Eve calmed down once more, but who knew for how long. "I will start with how I found refuge in the woods before I came to a wonderful place where I began to expand my intelligence without any of your help."

"You were at the library." Herbert laughed and shook his head. "I should have guessed. I'd have thought you'd be seen and reported sooner than that."

She continued, undaunted. "I spent my days and nights there, learning everything about the human ways of life: how the line is drawn between good and evil. How there are humans who love and others who hate...but the good is overshadowed by greedy ones." Her eyes flared up with fire that was further illuminated by the makeshift in between them. "I understand how they mate and bring more into the world with their own bodies, but I feel there needs to be more love rather than hate and cynicism." Herbert whistled with impression at her ability to use words bigger than her once-dead brain. "Man hates other men because of appearances and the inability to see heart. I see bliss in others around me, but I suffer, and it is because of being called a monster I act like the fiend I'm seen as."

She stopped right there to look him in the eyes. Herbert had his own glued on her the whole time, seeing and feeling her anguish, but at the same time, the right deed had to be done. He'd never labeled anything, but it never hurt to make a rare exception. There was a pregnant and newly widowed woman back home waiting for him, waiting for him to finish what he'd done nearly on his own. "I want to be happy, Herbert. I deserve it. You and I...we were happy until she came."

"Lily," he whispered, lowering his eyes then and staring at the pale golden flames ready to die in a matter of time.

"She separated us. Come away and be with me, Herbert. Just you and I."
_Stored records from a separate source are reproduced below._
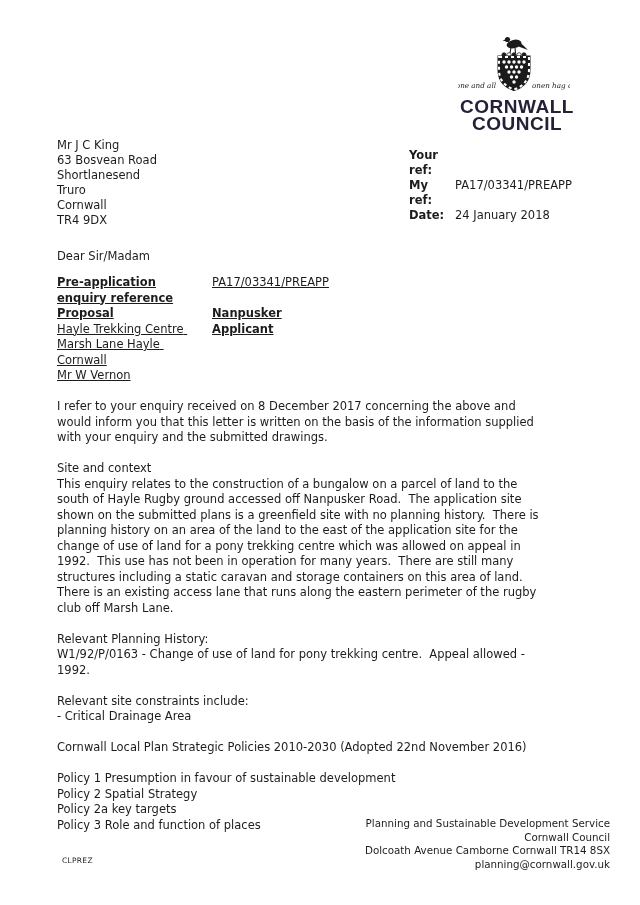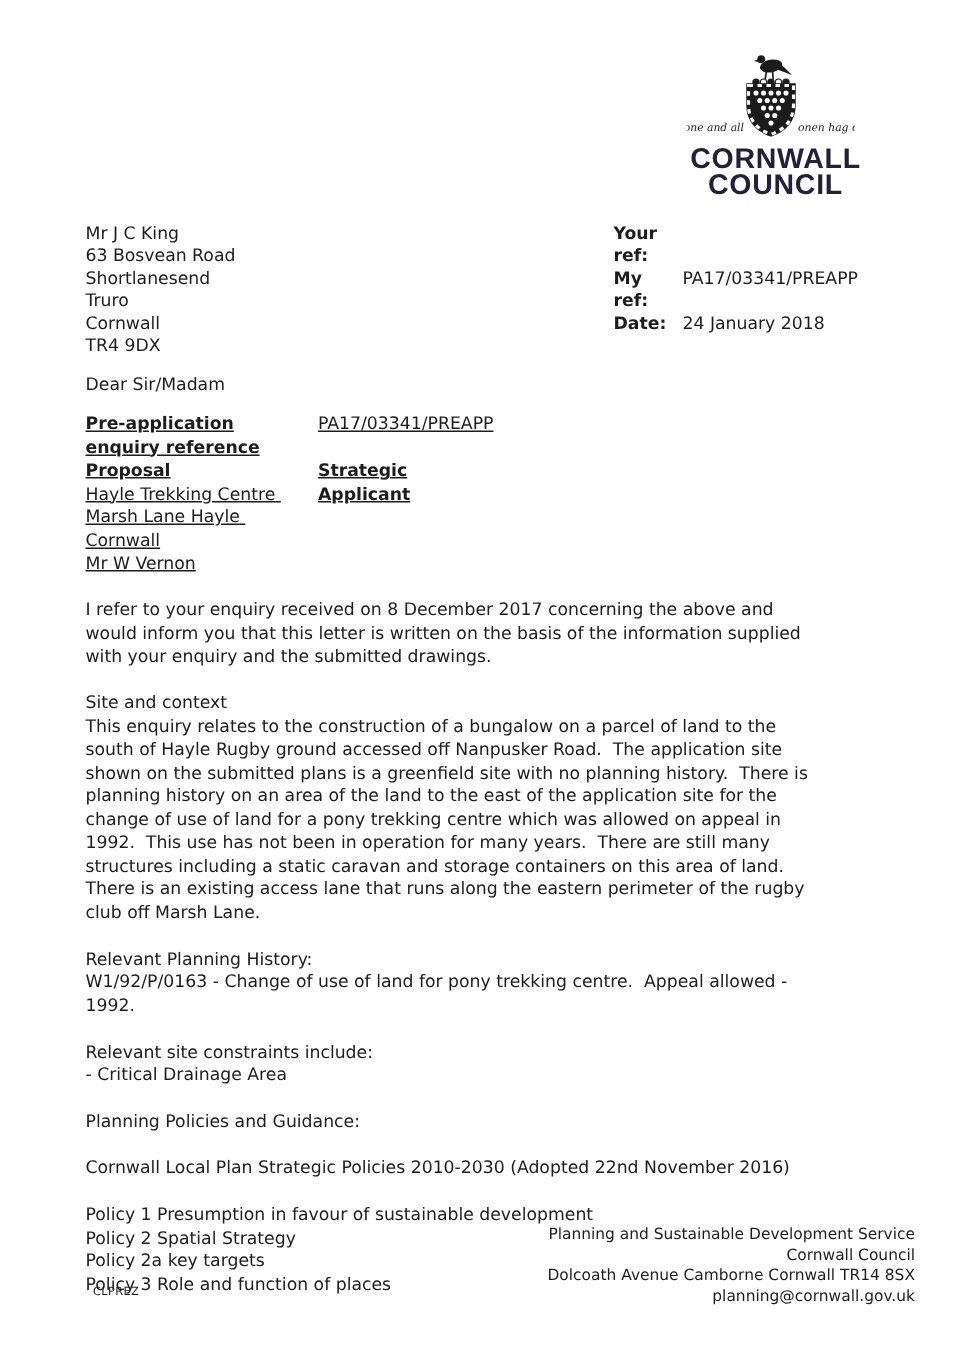--- a/index.html
+++ b/index.html
@@ -26,7 +26,7 @@
   }
 
   
-  .recipient { position:absolute; left:57px; top:148px; font-size:11.5px; line-height:15px; }
+  .recipient { position:absolute; left:57px; top:138px; font-size:11.5px; line-height:15px; }
 
   
   .refs {

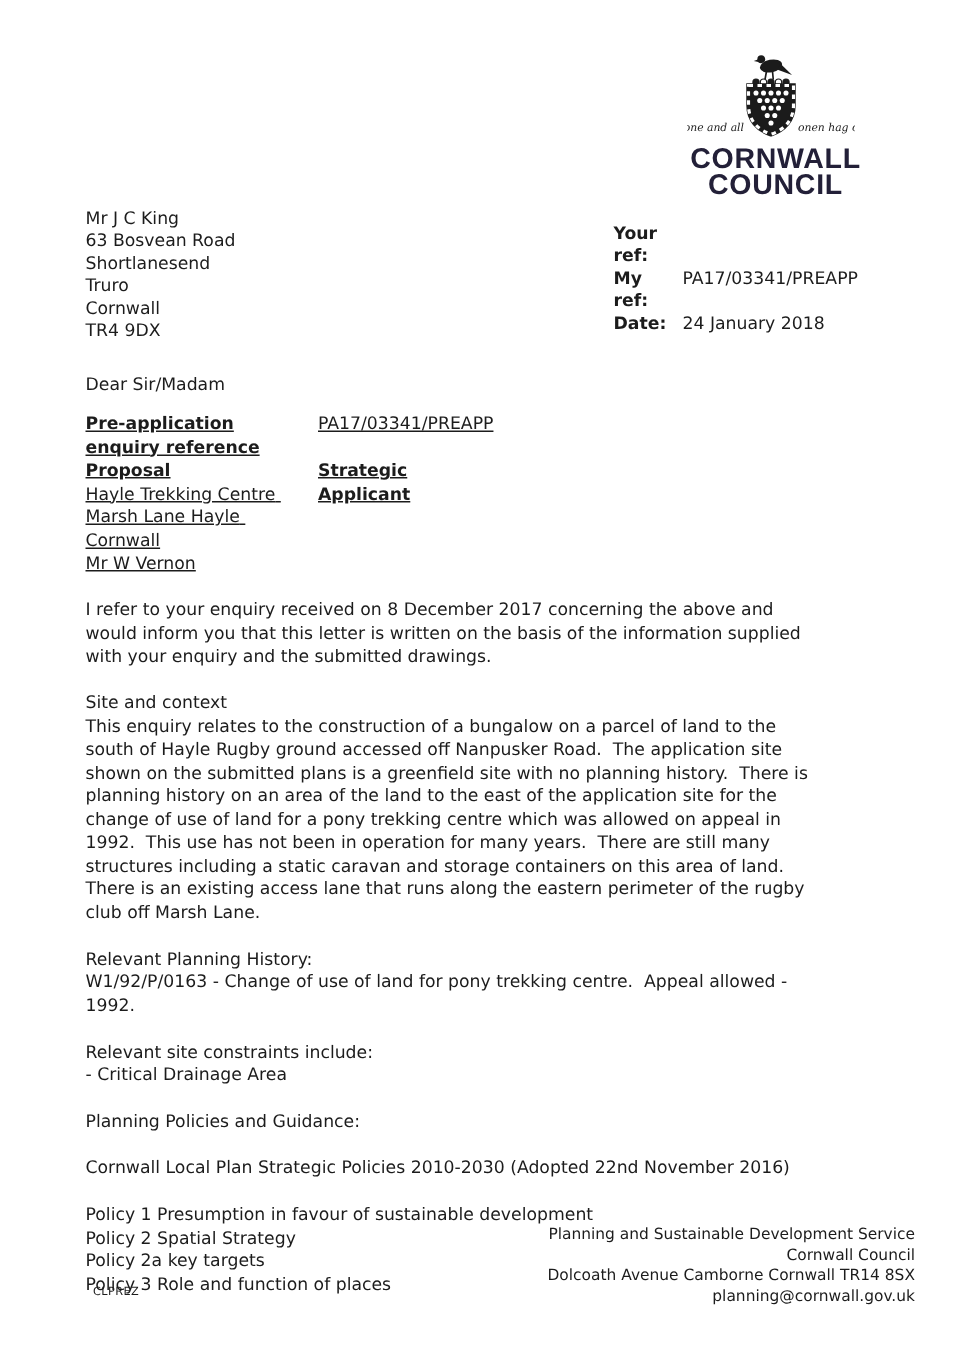--- a/index.html
+++ b/index.html
@@ -133,7 +133,7 @@
 
     <div class="lbl line">Proposal</div>
 
-    <div class="lbl line">Strategic</div>
+    <div class="lbl line">Nanpusker</div>
     <div class="line">Hayle Trekking Centre Marsh Lane Hayle Cornwall</div>
 
     <div class="lbl line">Applicant</div>

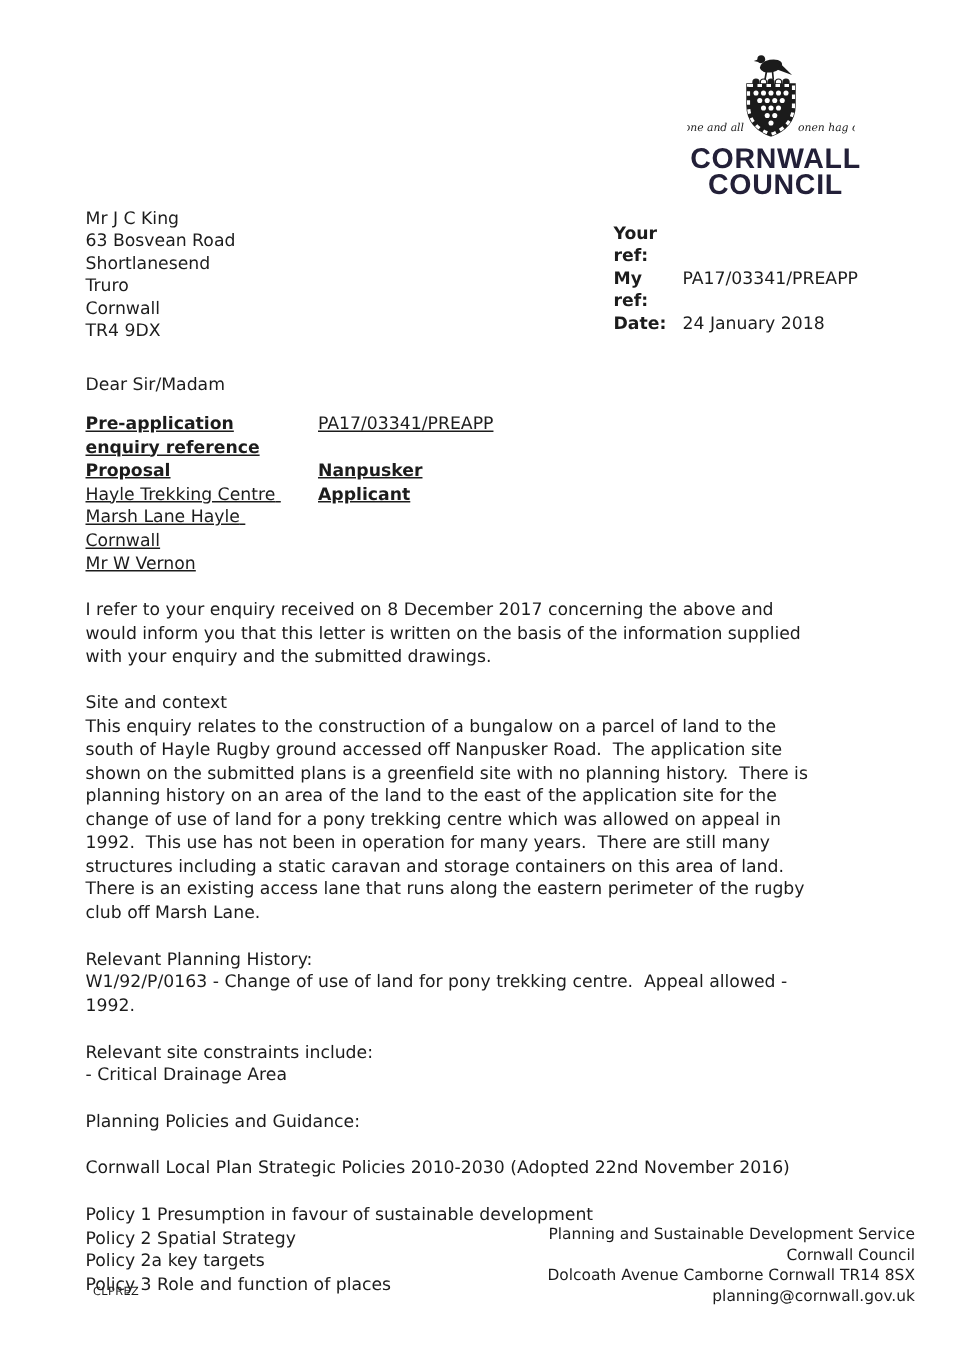--- a/index.html
+++ b/index.html
@@ -170,9 +170,6 @@
     <div class="line">- Critical Drainage Area</div>
   </div>
 
-  <div class="para">
-    <div class="line">Planning Policies and Guidance:</div>
-  </div>
 
   <div class="para">
     <div class="line">Cornwall Local Plan Strategic Policies 2010-2030 (Adopted 22nd November 2016)</div>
He looked up to see that she had stood and walked around the fire, reaching out with both hands for him to take and stand with her. He did, but no longer did Herbert feel that magical moment he had in the last months with her in the basement; never did he then resort to what he shared with Lily the first time since that horrible night at the hotel in Zurich. That night between him and Dan's cousin was pure bliss, and he felt so alive that he wanted to study life more and more in order to help him in a new direction for his work.

And this...this was wrong. Herbert shook his head and pulled his hands away. "We can't be together, Eve, because...we are two different people. I'm alive and you..."
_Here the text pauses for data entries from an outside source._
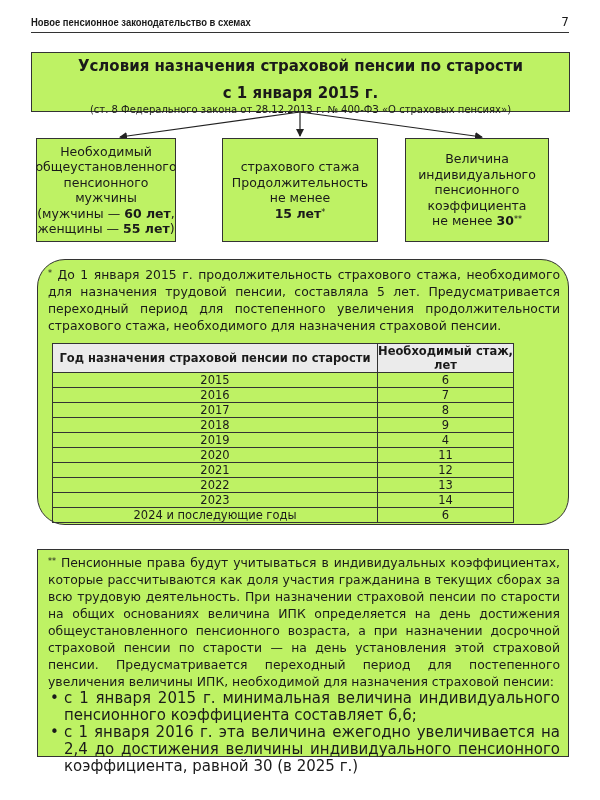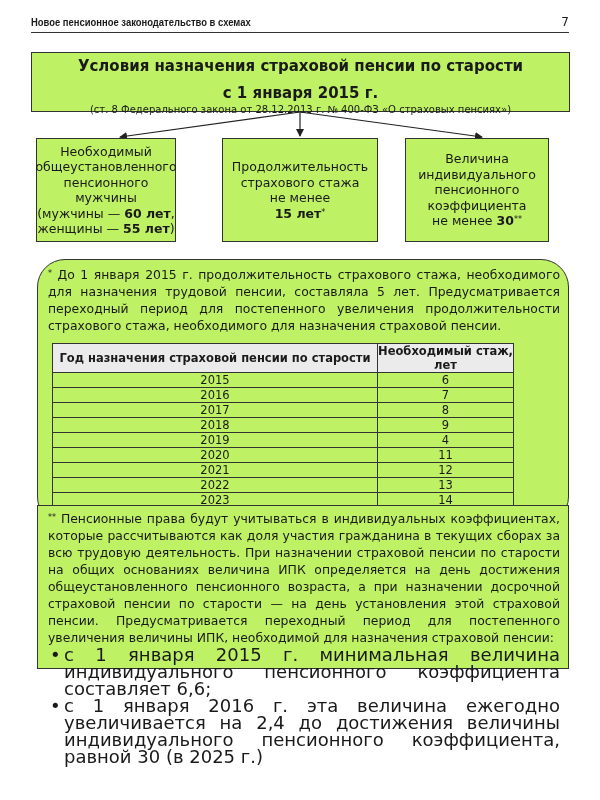--- a/index.html
+++ b/index.html
@@ -67,8 +67,8 @@
 
 <div class="box cbox cb2">
   <div>
+    <div>страхового стажа</div>
     <div>Продолжительность</div>
-    <div>страхового стажа</div>
     <div>не менее</div>
     <div><b>15 лет</b><sup>*</sup></div>
   </div>

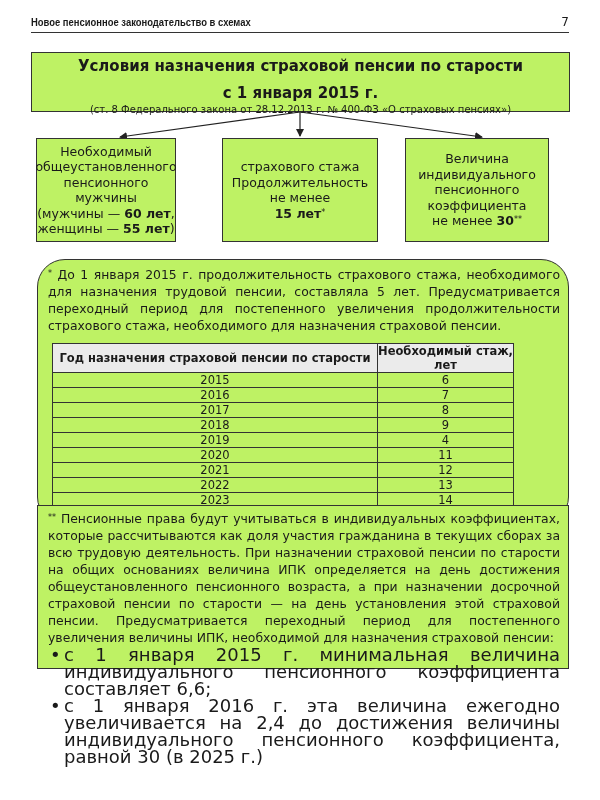--- a/index.html
+++ b/index.html
@@ -23,7 +23,7 @@
   td, th { border:1px solid #333; text-align:center; padding:0; height:14px; line-height:14px; }
   th { background:#ebebeb; font-weight:bold; height:17px; font-size:11.5px;text-align:center; }
   th.c1, td.c1 { width:324px; }
-  .note2 { left:37px; top:505px; width:532px; height:164px; padding:4px 8px 0 10px; }
+  .note2 { left:37px; top:549px; width:532px; height:208px; padding:4px 8px 0 10px; }
   ul { list-style:none; margin:0; padding:0; }
   li { position:relative; padding-left:16px; font-size:18px; line-height:17px; text-align:justify; }
   li::before { content:"•"; position:absolute; left:2px; top:0; }

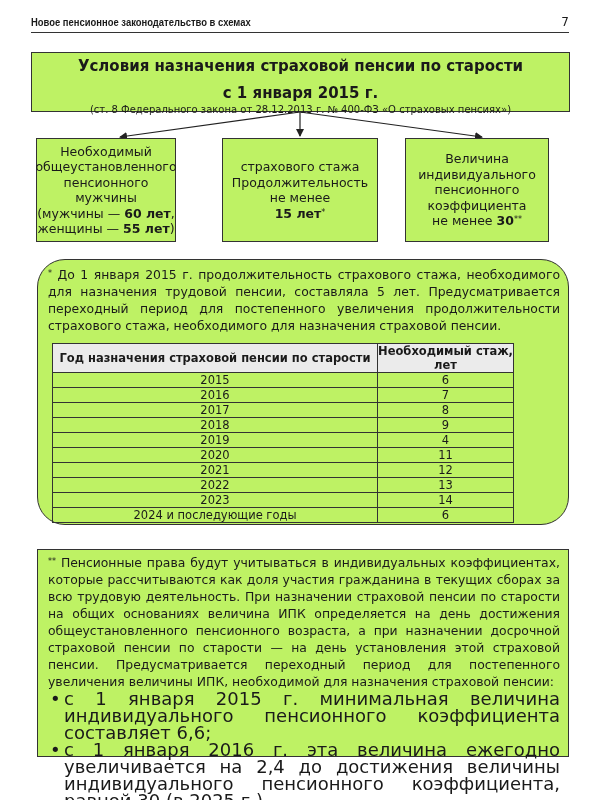--- a/index.html
+++ b/index.html
@@ -25,7 +25,7 @@
   th.c1, td.c1 { width:324px; }
   .note2 { left:37px; top:549px; width:532px; height:208px; padding:4px 8px 0 10px; }
   ul { list-style:none; margin:0; padding:0; }
-  li { position:relative; padding-left:16px; font-size:18px; line-height:17px; text-align:justify; }
+  li { position:relative; padding-left:16px; font-size:15px; line-height:17px; text-align:justify; }
   li::before { content:"•"; position:absolute; left:2px; top:0; }
   svg.arrows { position:absolute; left:0; top:0; }
 </style>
Eve's face contorted hideously again, and she stepped back with a snarl. "You feel to chose a woman more like you. You loved me...you MADE me..."

"I did love you!" Herbert shouted, his control of his emotions losing hold. "I loved you until you became what I never dreamed of."

She screamed angrily and turned away from him, tugging at her hair in heartbreak and frustration, spinning around in a circle, the gauzy dress swirling around her to highlight her goddess-form before she stopped and fixed her wildcat gaze on him, raising an accusing finger at him. "I will give you until the start of the last of two months to come to make up your mind...and I will come for you, Herbert. We belong together."

His heart was pounding. His friends were now in danger, and this was all his doing. He tried to think of a response before she was on him again, and her powerful hand was clasped around his neck, cutting off his air supply as she dragged him up the stairs of the tomb until they reached the gated door, and she shoved him out into precious life air and soft grass. "Two months - no more and no less," she said coldly, glaring down at him; Herbert did the same, rolling onto his back and sitting to look up at her as she stood there, a ghostly apparition amid the darkness of the resting place, the bloody exposures being the perfect beauty work. "I swear that to you and to the repulsive God who condemned failures like me."

Herbert had no time to reply to that when she slammed the gates and locked them fantastically behind her.

Frankenstein's monster is a real sympathetic creature as his maker should have LOVED him; it seemed that much on the same level with Herbert and the Bride, now "Eve". :D

I don't know why - and this isn't the first time either - but something itches me that I might have heard somewhere else that Dan used the phrase "fatal attraction" to Herbert, but it's probably nothing. I have this feeling sometimes that you just never know.